## Your objective
Please retype the material beneath this task exactly, starting with its first line and finishing with the line containing "- Further proposals".

Provided data Start Marker

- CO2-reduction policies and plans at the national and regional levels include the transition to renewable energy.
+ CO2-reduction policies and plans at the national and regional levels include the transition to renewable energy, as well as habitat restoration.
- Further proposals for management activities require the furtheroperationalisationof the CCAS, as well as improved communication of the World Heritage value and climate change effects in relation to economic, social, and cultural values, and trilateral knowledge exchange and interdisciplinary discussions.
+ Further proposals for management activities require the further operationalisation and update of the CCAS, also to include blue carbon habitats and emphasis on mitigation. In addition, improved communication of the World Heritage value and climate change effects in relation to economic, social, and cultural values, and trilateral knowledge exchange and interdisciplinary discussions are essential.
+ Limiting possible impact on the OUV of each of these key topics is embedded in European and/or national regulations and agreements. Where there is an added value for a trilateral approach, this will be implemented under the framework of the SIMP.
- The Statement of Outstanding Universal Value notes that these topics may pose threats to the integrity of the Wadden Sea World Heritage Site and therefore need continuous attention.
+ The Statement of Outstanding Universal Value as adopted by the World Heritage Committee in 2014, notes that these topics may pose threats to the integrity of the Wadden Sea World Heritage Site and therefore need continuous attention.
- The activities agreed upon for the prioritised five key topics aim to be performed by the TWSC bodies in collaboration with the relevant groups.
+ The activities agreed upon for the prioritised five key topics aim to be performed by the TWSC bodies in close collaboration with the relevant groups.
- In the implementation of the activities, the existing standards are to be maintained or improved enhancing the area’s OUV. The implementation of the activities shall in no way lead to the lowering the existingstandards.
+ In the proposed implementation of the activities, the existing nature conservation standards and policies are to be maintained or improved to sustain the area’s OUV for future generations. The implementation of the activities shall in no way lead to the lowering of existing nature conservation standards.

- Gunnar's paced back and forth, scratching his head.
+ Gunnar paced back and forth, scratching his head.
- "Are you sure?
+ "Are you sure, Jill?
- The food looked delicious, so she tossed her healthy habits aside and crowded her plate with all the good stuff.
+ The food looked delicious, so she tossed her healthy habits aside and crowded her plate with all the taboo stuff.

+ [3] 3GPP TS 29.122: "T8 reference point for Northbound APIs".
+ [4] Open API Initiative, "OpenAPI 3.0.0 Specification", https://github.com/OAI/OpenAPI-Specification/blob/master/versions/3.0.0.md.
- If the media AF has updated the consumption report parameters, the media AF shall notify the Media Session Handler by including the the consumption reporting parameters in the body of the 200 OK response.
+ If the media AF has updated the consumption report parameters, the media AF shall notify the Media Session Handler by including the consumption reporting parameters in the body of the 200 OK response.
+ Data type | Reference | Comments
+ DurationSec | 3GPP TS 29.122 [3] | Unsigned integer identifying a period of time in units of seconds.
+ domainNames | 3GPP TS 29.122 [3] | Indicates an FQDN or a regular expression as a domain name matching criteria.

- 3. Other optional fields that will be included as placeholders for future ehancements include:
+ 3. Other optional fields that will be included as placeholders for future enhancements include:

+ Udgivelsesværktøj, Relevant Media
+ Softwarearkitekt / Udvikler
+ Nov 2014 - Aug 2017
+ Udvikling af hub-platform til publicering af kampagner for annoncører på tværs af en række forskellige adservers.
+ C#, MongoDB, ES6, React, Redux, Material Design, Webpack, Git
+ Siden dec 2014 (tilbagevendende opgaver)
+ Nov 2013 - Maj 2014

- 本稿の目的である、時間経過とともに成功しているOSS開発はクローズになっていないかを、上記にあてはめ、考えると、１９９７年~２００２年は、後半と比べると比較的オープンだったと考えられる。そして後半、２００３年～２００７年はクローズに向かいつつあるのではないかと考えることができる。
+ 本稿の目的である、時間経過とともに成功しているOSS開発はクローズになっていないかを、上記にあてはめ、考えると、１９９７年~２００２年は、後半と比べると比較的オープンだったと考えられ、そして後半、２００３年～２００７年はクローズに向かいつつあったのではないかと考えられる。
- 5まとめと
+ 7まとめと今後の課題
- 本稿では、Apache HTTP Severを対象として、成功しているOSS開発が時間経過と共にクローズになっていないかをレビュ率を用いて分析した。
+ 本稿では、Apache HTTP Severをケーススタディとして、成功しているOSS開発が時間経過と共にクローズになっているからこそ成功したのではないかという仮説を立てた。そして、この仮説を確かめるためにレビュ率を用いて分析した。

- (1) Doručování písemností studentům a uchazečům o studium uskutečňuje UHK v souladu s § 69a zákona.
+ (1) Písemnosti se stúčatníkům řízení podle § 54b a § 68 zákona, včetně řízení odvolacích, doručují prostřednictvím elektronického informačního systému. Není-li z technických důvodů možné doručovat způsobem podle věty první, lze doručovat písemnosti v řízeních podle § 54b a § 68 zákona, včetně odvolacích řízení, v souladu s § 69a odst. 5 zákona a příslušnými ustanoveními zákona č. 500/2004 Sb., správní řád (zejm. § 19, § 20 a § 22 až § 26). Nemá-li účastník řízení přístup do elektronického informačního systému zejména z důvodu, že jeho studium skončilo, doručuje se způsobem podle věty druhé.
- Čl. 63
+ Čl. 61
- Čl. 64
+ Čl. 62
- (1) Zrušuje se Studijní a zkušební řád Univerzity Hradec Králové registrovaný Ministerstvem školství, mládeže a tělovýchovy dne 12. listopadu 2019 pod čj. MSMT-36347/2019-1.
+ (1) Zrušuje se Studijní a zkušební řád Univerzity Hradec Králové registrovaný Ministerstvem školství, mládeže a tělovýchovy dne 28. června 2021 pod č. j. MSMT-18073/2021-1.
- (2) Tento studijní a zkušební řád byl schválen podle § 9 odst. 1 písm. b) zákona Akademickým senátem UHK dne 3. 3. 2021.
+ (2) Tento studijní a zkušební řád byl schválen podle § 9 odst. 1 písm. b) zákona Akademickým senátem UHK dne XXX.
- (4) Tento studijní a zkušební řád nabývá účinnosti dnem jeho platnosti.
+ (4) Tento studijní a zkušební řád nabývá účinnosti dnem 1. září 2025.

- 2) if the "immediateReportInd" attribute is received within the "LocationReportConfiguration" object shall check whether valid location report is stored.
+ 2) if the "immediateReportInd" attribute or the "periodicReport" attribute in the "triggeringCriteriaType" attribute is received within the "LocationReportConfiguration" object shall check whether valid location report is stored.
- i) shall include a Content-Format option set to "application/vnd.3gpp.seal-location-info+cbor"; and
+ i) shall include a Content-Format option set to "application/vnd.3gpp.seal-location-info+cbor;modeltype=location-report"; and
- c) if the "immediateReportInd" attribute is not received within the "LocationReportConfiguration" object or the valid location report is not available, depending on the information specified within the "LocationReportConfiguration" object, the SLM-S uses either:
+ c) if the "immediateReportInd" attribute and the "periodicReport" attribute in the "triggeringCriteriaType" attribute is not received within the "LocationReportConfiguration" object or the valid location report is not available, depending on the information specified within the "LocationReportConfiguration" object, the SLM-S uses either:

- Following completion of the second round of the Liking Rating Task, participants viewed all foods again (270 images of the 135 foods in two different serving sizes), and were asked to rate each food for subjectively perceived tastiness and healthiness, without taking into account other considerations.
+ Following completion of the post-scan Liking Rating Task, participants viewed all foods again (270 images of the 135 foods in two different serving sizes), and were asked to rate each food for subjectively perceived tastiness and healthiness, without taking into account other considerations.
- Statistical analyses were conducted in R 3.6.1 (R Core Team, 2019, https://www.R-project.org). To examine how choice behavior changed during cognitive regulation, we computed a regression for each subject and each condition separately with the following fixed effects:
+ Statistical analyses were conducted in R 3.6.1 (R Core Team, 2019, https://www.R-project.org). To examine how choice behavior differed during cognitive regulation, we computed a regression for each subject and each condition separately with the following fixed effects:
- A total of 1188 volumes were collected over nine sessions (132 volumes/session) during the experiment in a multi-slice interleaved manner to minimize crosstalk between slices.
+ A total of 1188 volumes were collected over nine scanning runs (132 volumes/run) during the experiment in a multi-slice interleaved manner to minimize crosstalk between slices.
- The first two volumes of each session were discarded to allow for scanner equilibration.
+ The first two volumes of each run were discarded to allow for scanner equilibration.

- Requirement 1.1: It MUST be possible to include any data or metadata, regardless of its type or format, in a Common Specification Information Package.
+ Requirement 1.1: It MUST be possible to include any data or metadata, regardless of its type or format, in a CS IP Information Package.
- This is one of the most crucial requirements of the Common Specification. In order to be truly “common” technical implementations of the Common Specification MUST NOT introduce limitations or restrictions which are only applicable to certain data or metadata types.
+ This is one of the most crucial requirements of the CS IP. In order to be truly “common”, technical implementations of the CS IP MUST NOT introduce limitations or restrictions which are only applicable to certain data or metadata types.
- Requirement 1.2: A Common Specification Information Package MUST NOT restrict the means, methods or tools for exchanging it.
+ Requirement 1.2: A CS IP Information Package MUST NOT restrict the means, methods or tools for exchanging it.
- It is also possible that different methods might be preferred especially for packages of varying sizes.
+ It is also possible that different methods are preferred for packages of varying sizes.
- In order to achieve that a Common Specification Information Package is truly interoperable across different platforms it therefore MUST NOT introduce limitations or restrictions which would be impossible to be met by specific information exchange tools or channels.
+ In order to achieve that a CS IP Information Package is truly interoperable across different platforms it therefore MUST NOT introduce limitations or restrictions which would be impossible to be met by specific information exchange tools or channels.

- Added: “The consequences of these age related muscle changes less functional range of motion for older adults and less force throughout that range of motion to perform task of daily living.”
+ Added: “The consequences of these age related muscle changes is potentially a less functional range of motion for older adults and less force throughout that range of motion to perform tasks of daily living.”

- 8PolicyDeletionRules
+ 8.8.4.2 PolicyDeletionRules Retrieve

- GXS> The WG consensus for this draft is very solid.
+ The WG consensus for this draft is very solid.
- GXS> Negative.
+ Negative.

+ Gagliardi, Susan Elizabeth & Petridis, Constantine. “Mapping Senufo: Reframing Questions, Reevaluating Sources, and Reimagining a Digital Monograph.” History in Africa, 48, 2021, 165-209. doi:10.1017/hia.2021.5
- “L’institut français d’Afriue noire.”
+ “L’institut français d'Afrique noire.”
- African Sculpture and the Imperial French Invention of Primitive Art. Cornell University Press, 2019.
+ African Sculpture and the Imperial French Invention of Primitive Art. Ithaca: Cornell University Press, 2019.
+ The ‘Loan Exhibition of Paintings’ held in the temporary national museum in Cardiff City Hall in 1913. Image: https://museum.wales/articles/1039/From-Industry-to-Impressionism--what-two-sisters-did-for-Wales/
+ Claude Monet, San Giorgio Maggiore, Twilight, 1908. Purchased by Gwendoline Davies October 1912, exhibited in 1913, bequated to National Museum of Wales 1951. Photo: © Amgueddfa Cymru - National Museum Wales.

Provided data End Marker

## Reply to the task
- CO2-reduction policies and plans at the national and regional levels include the transition to renewable energy.
+ CO2-reduction policies and plans at the national and regional levels include the transition to renewable energy, as well as habitat restoration.
- Further proposals for management activities require the furtheroperationalisationof the CCAS, as well as improved communication of the World Heritage value and climate change effects in relation to economic, social, and cultural values, and trilateral knowledge exchange and interdisciplinary discussions.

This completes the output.